YOUR ASSIGNMENT = Keeping every word the same, give again only the lines from the one with "Critical Legal Studies" through the end of the data, both included, and leave every picture out.

AVAILABLE DATA =
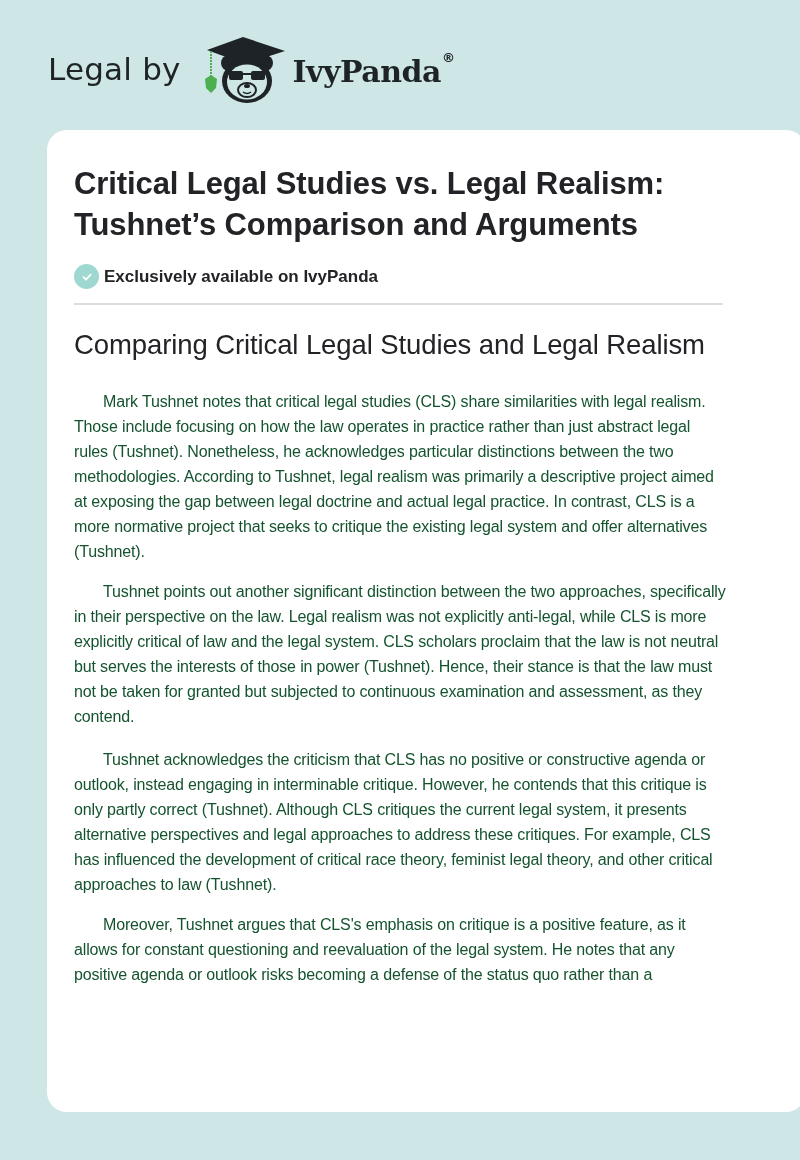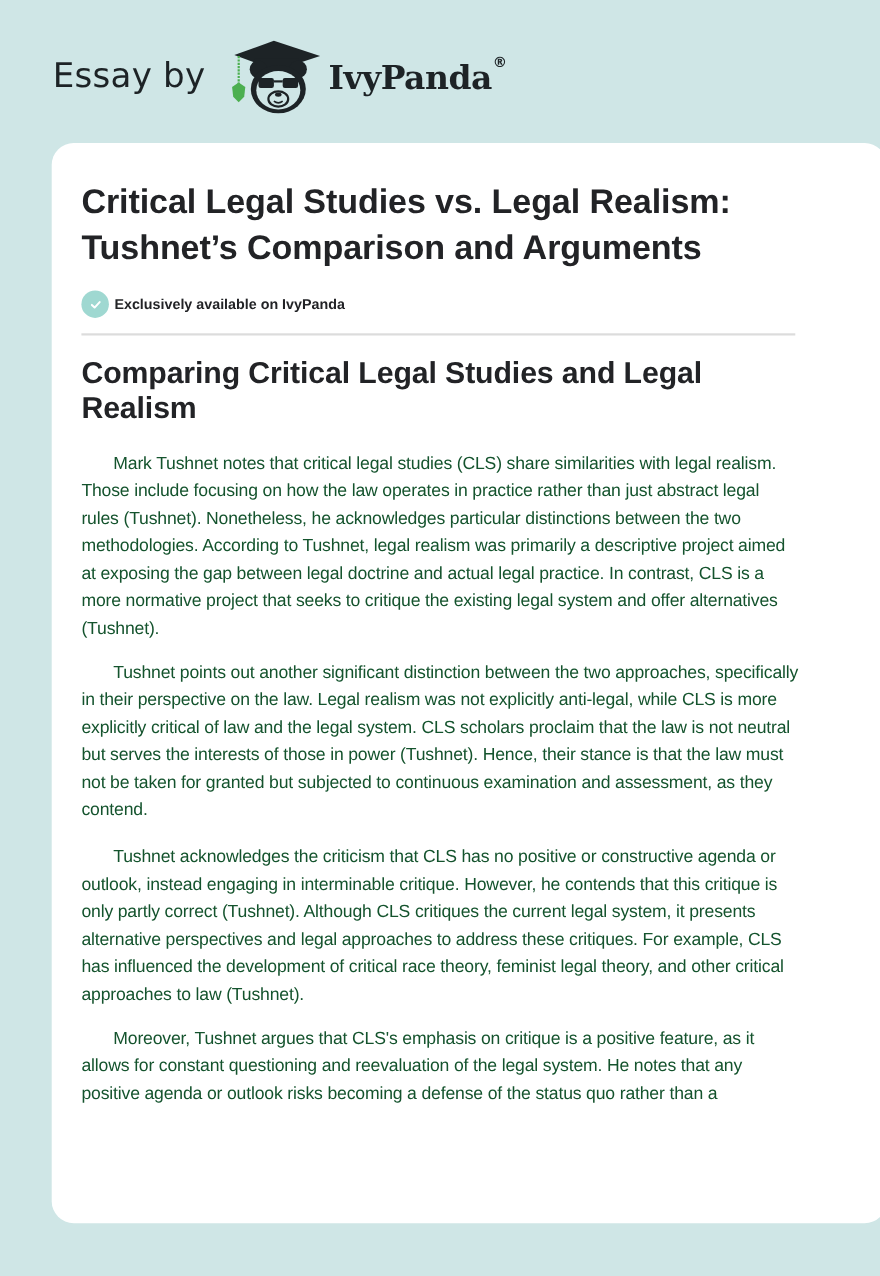"Essay by" span.brand-prefix { text: Essay -> Legal }
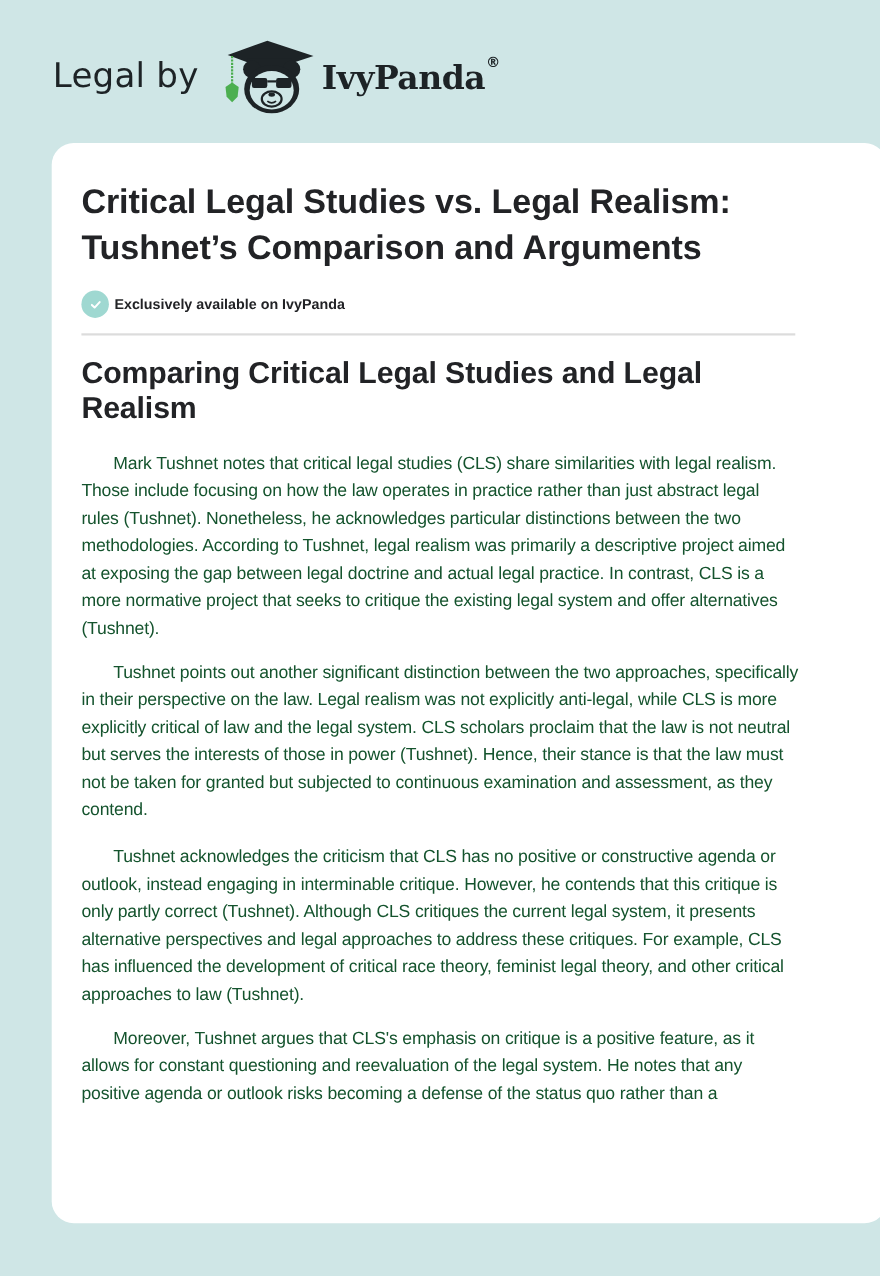"Exclusively available on IvyPanda" .badge-text { font-size: 13px -> 17px }
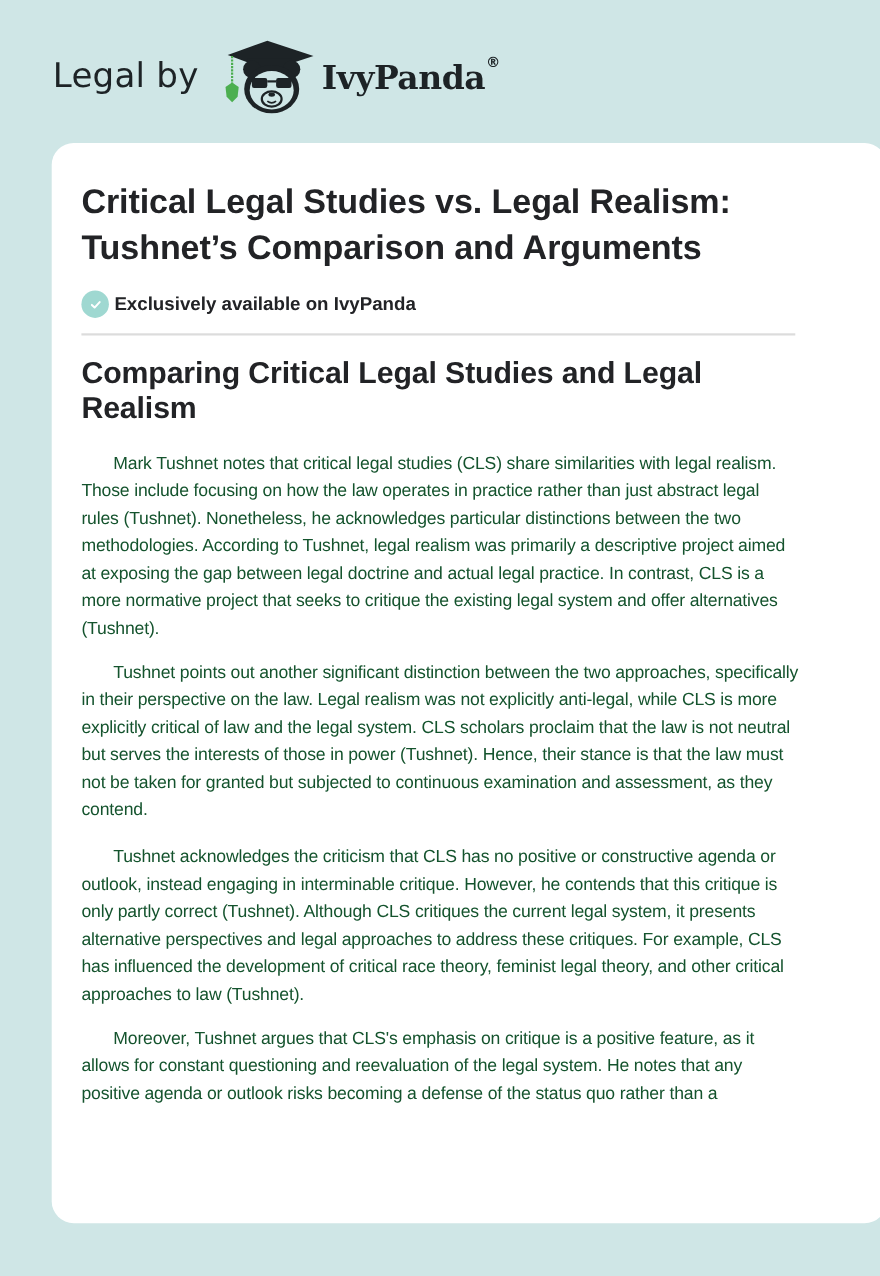"Comparing Critical Legal Studies and" h2 { font-weight: bold -> normal; line-height: 32px -> 44px }
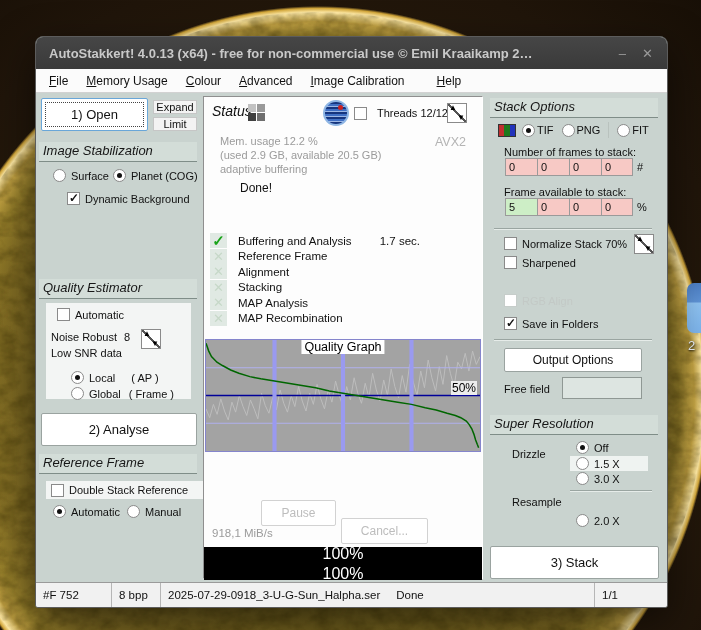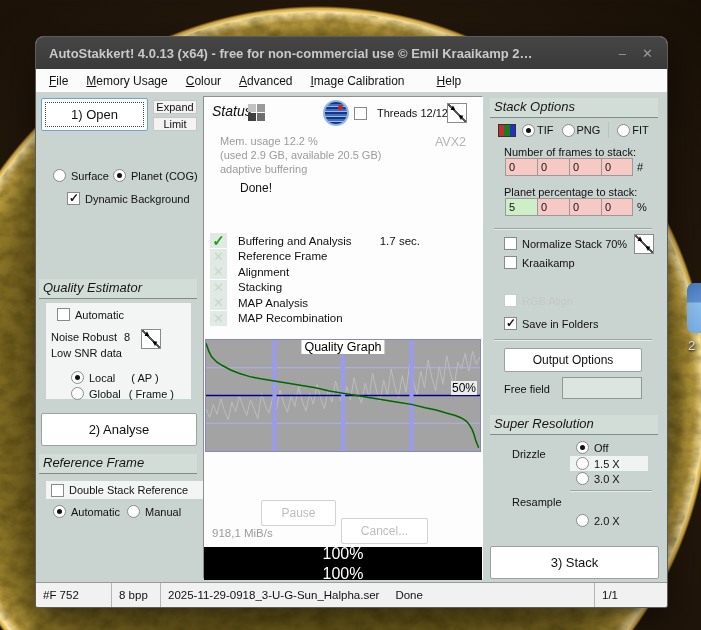"Image Stabilization" div.sec-h { html: none -> <div>Image Stabilization</div> }
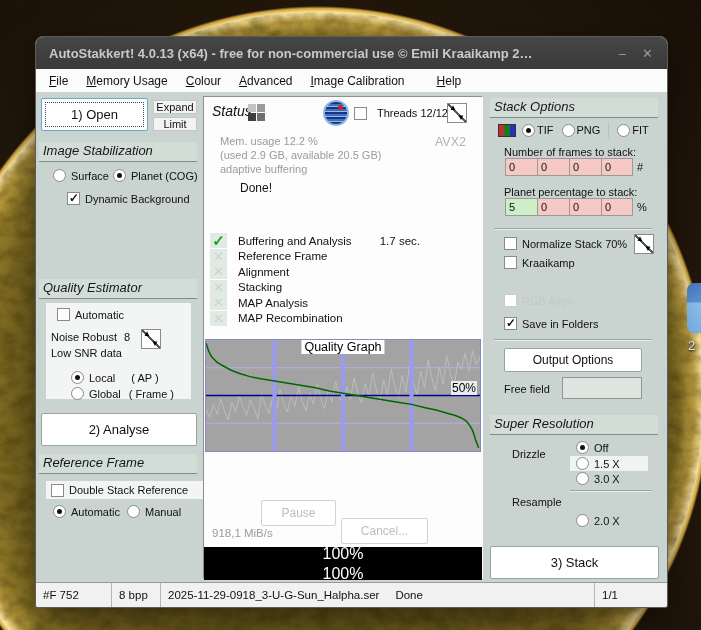"Planet percentage to stack:" div.frow { text: Planet percentage -> Frame available }
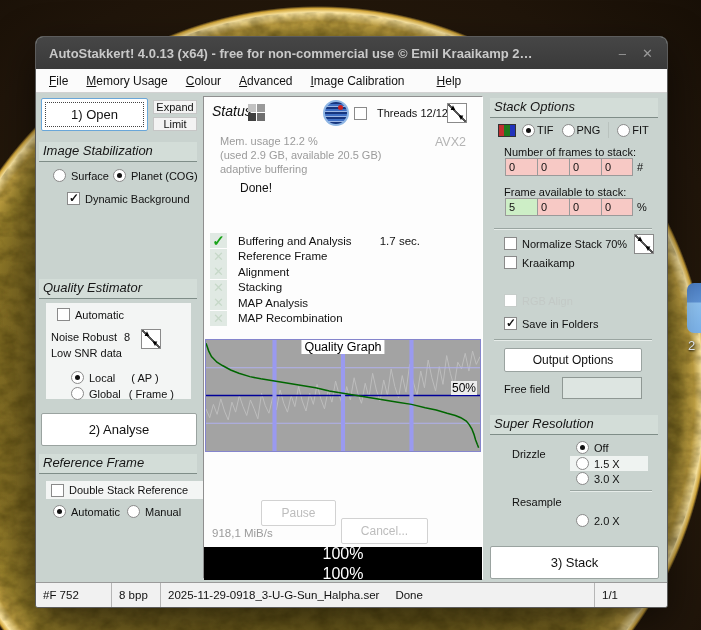"Kraaikamp" span { text: Kraaikamp -> Sharpened }
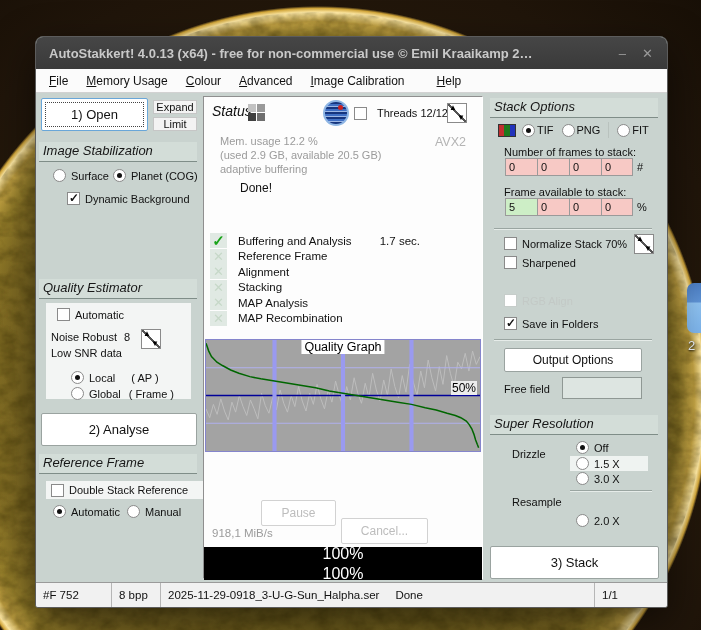"2025-11-29-0918_3-U-G-Sun_Halpha.ser" span { text: 2025-11-29-0918 -> 2025-07-29-0918 }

ANSWER TO THE EXERCISE =
"Comparing Critical Legal Studies and" h2 { font-weight: bold -> normal; line-height: 32px -> 44px }
"Image Stabilization" div.sec-h { html: none -> <div>Image Stabilization</div> }
"Planet percentage to stack:" div.frow { text: Planet percentage -> Frame available }
"Kraaikamp" span { text: Kraaikamp -> Sharpened }
"2025-11-29-0918_3-U-G-Sun_Halpha.ser" span { text: 2025-11-29-0918 -> 2025-07-29-0918 }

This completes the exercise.